WORK REQUEST:
Exactly the lines from the beginning of the records below through the line with "payment method: bank transfer -> direct debit" must be given again, without pictures.

-------- DATASET EXTRACT --------

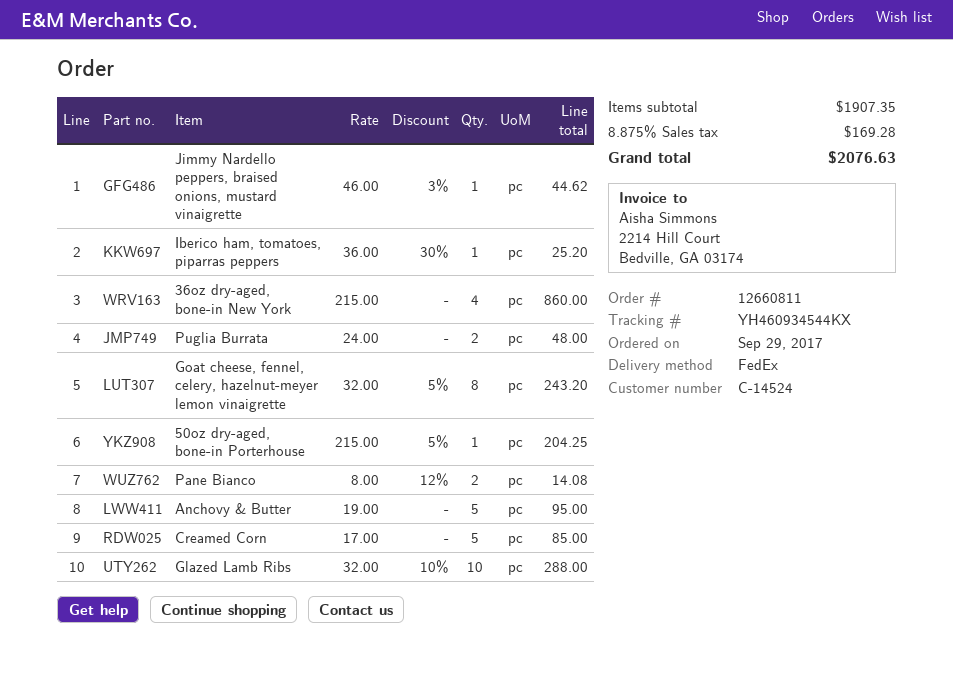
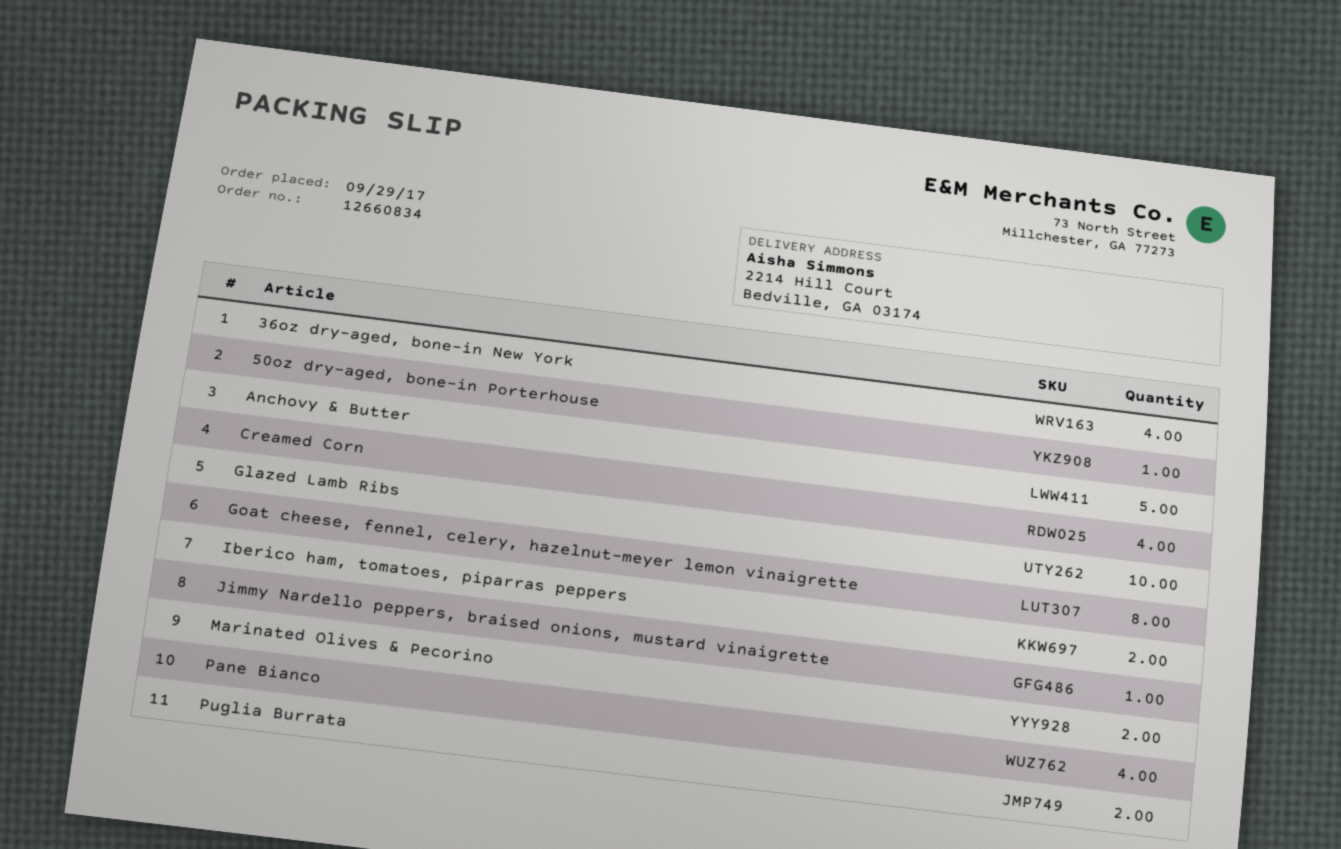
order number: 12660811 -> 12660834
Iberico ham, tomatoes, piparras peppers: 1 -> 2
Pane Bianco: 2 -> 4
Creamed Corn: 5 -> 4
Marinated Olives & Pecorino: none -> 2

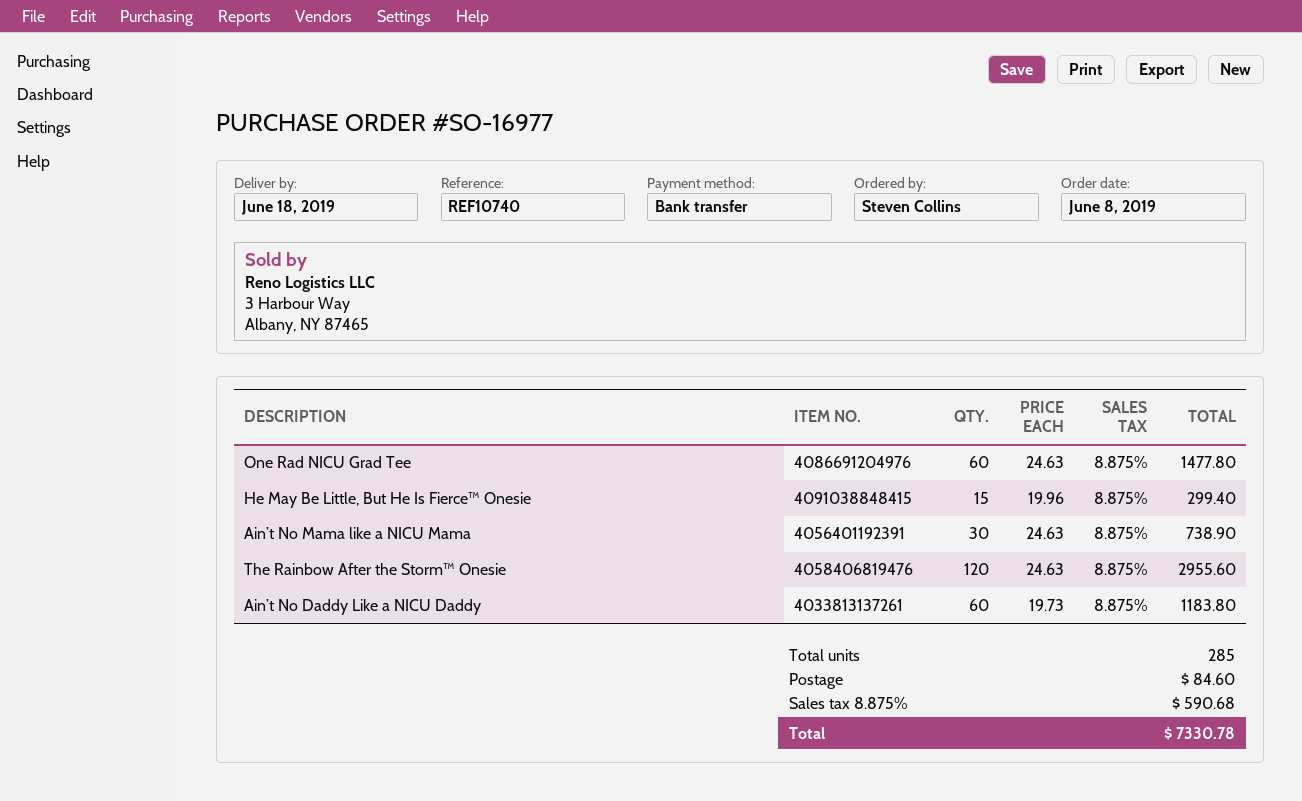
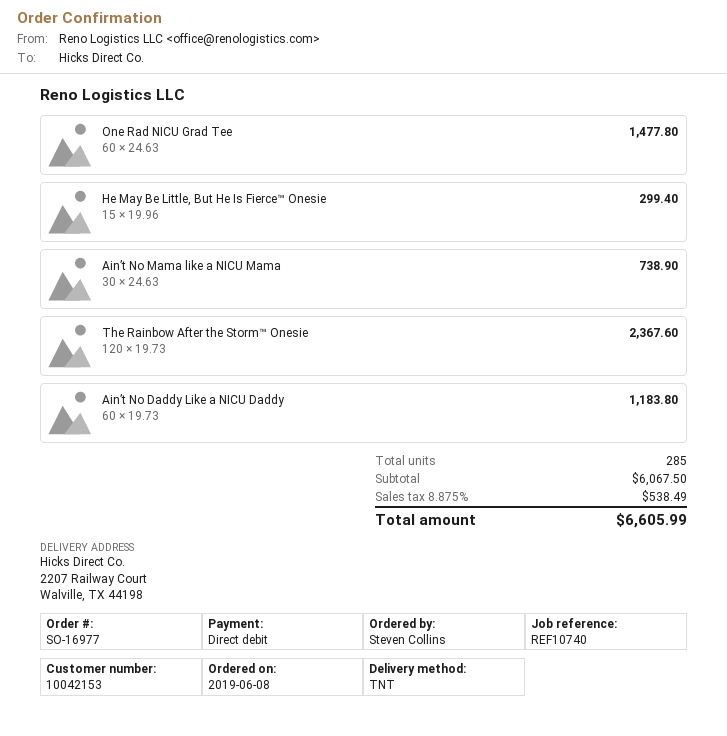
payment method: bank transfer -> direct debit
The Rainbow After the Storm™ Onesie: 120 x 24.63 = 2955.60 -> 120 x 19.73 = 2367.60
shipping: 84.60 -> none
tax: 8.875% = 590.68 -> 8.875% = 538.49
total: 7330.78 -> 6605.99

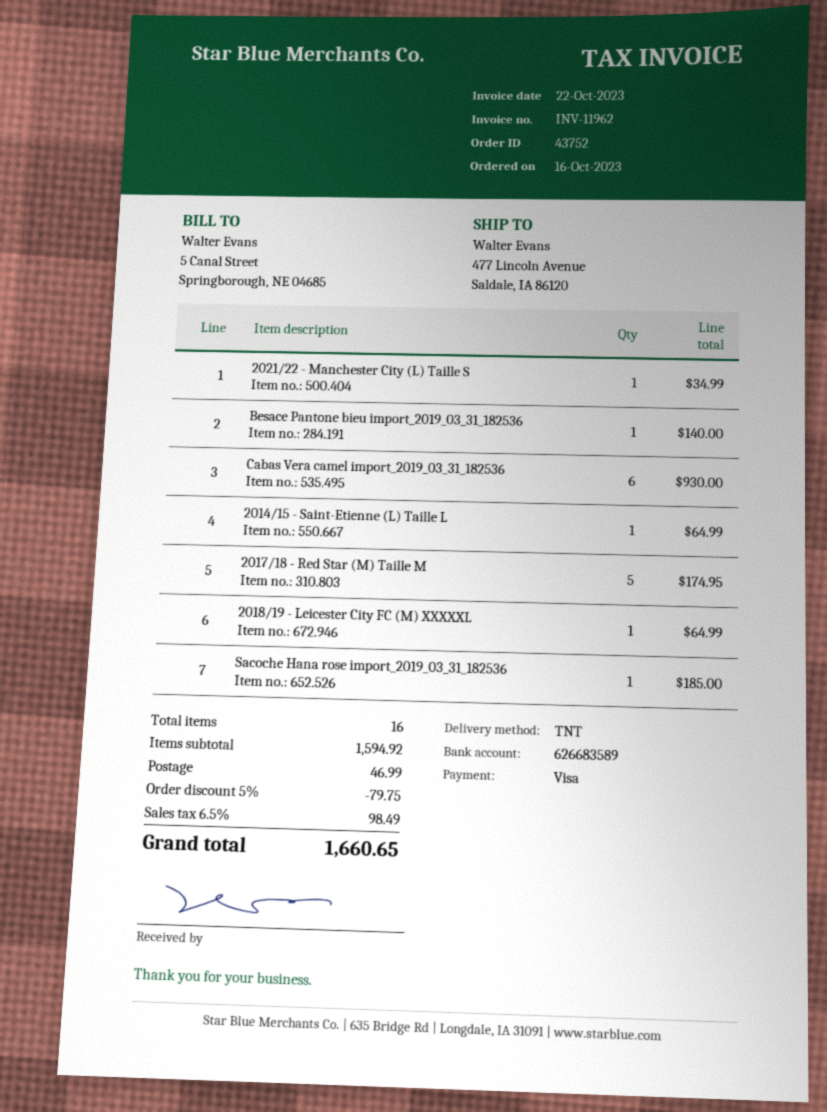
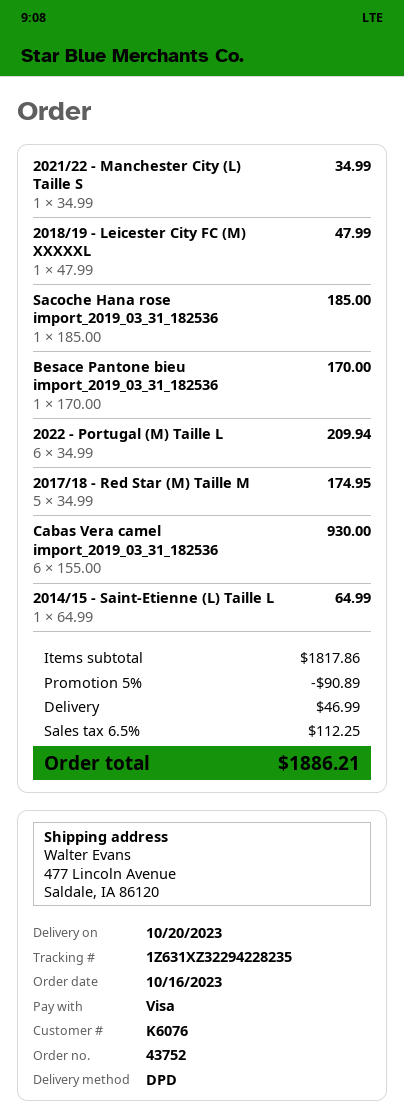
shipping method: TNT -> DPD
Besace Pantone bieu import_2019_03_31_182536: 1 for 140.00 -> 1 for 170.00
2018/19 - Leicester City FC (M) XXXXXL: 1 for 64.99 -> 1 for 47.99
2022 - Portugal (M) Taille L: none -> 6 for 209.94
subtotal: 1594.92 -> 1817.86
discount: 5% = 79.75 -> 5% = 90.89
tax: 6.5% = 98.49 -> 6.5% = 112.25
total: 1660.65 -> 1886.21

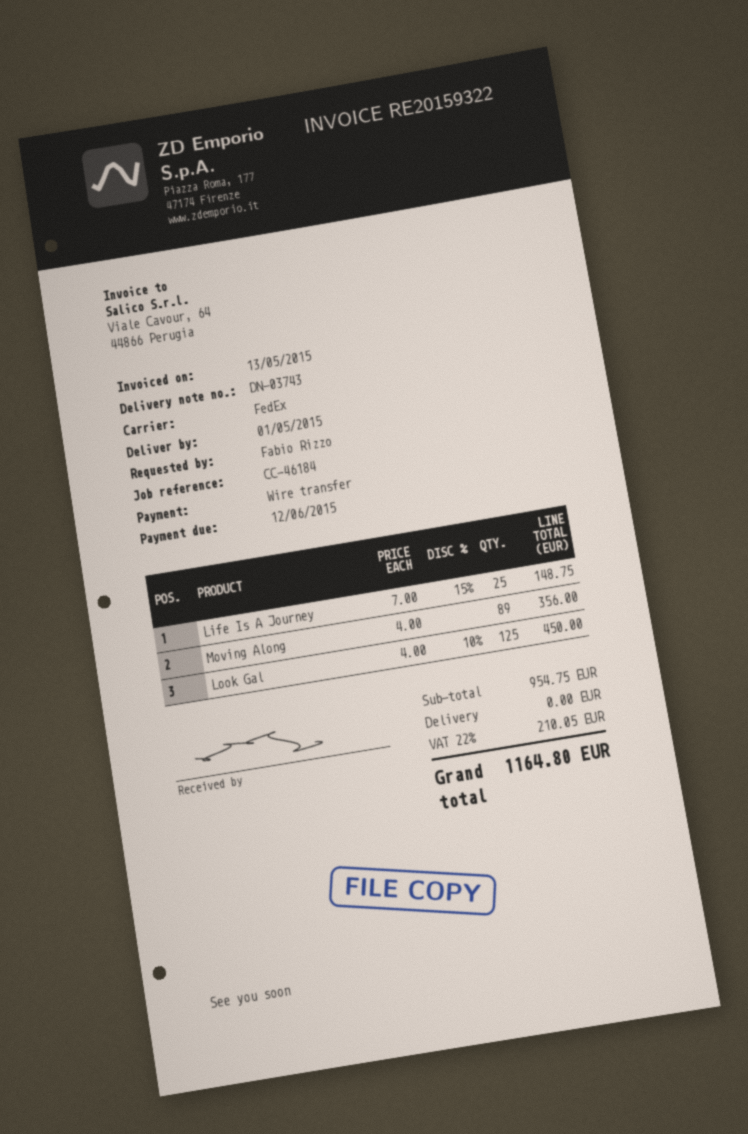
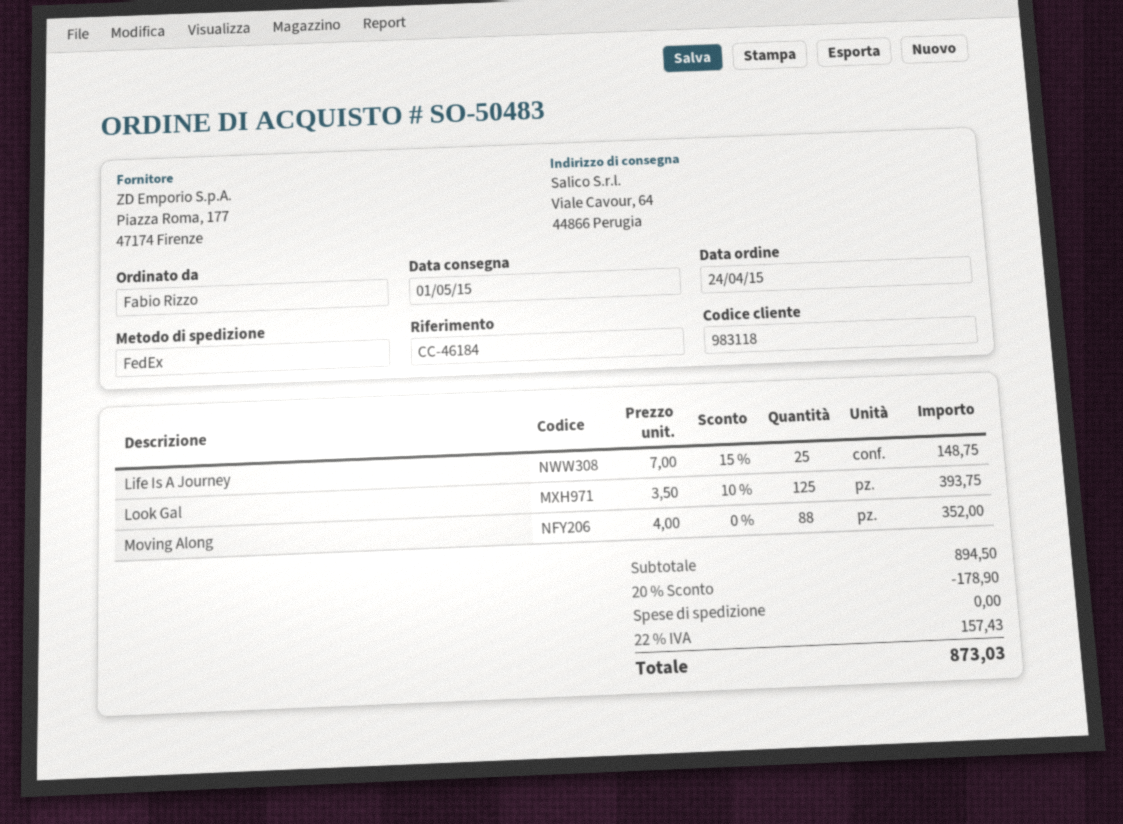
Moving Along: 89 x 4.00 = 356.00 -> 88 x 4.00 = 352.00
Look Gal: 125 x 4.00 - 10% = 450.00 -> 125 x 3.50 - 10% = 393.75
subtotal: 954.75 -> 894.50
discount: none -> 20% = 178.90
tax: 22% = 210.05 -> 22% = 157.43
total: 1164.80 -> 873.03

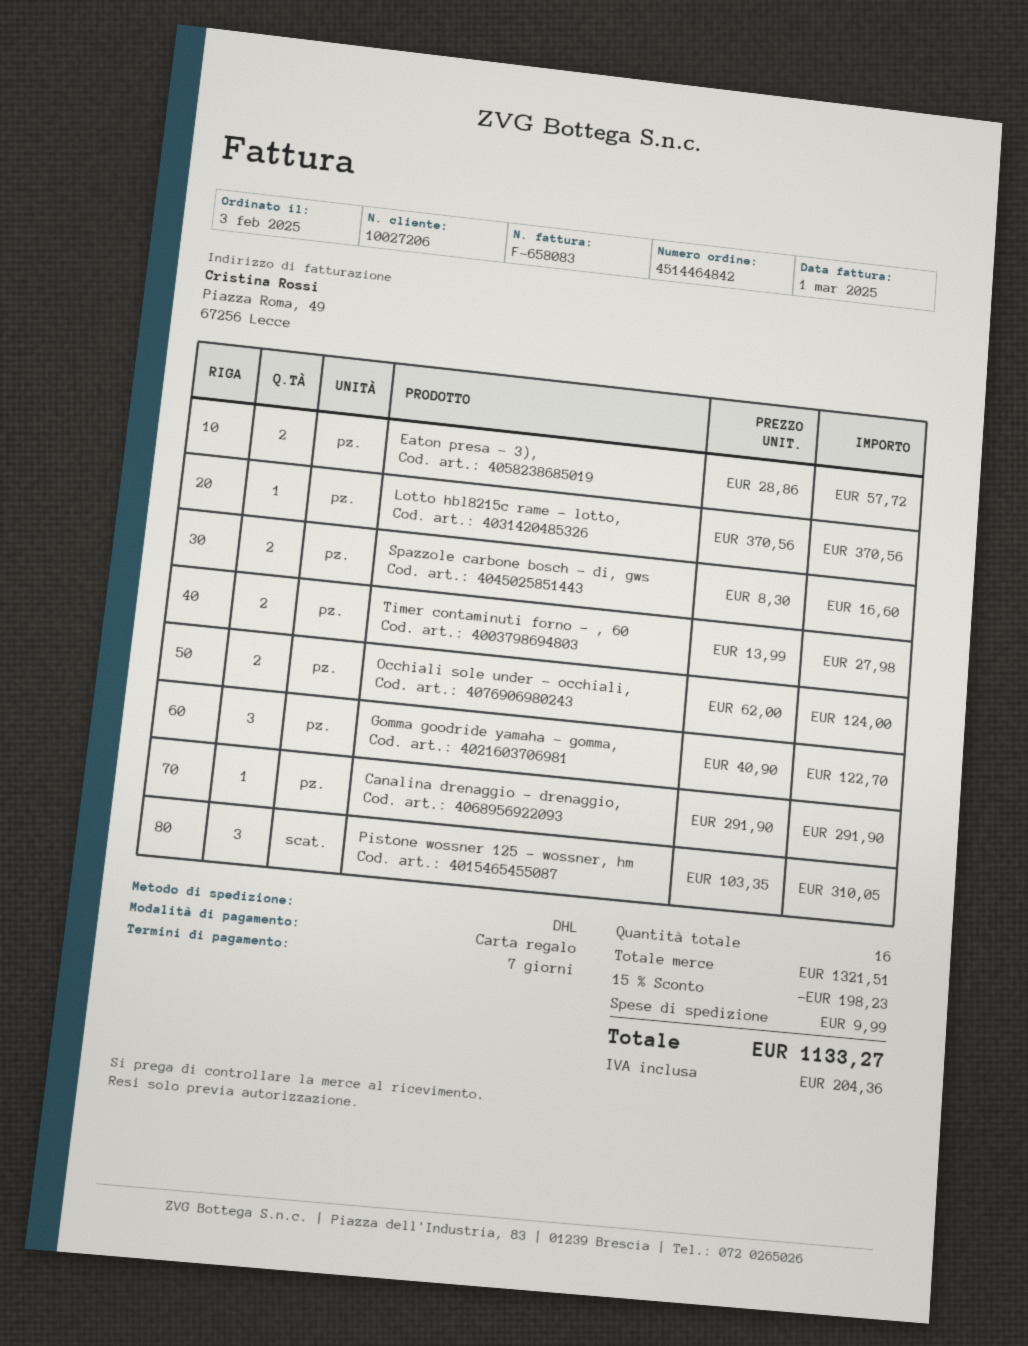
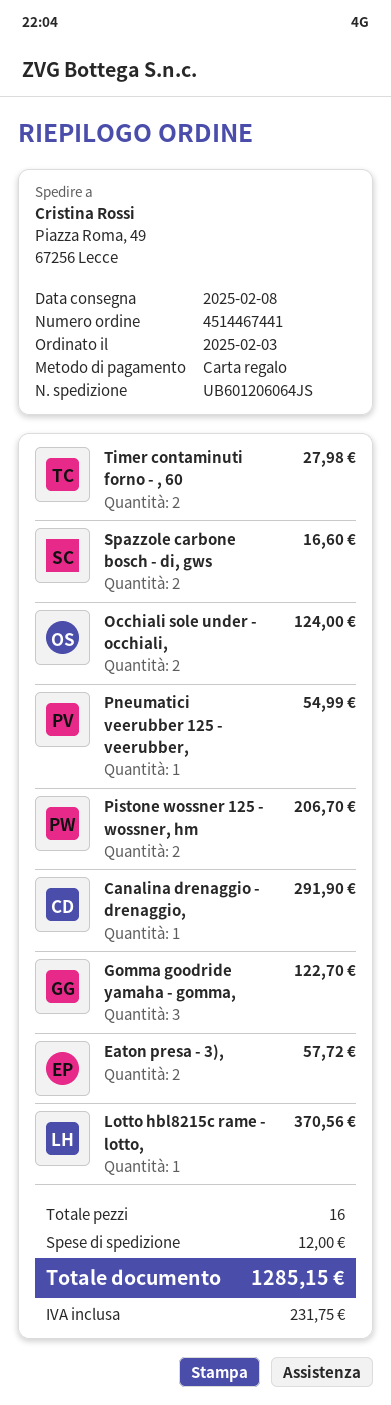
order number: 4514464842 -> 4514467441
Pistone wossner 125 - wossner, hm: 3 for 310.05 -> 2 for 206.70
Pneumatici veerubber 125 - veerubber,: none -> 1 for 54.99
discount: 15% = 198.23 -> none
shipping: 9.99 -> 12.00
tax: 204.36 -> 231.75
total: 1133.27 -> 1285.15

--------

TASK RESULT:
order number: 12660811 -> 12660834
Iberico ham, tomatoes, piparras peppers: 1 -> 2
Pane Bianco: 2 -> 4
Creamed Corn: 5 -> 4
Marinated Olives & Pecorino: none -> 2

payment method: bank transfer -> direct debit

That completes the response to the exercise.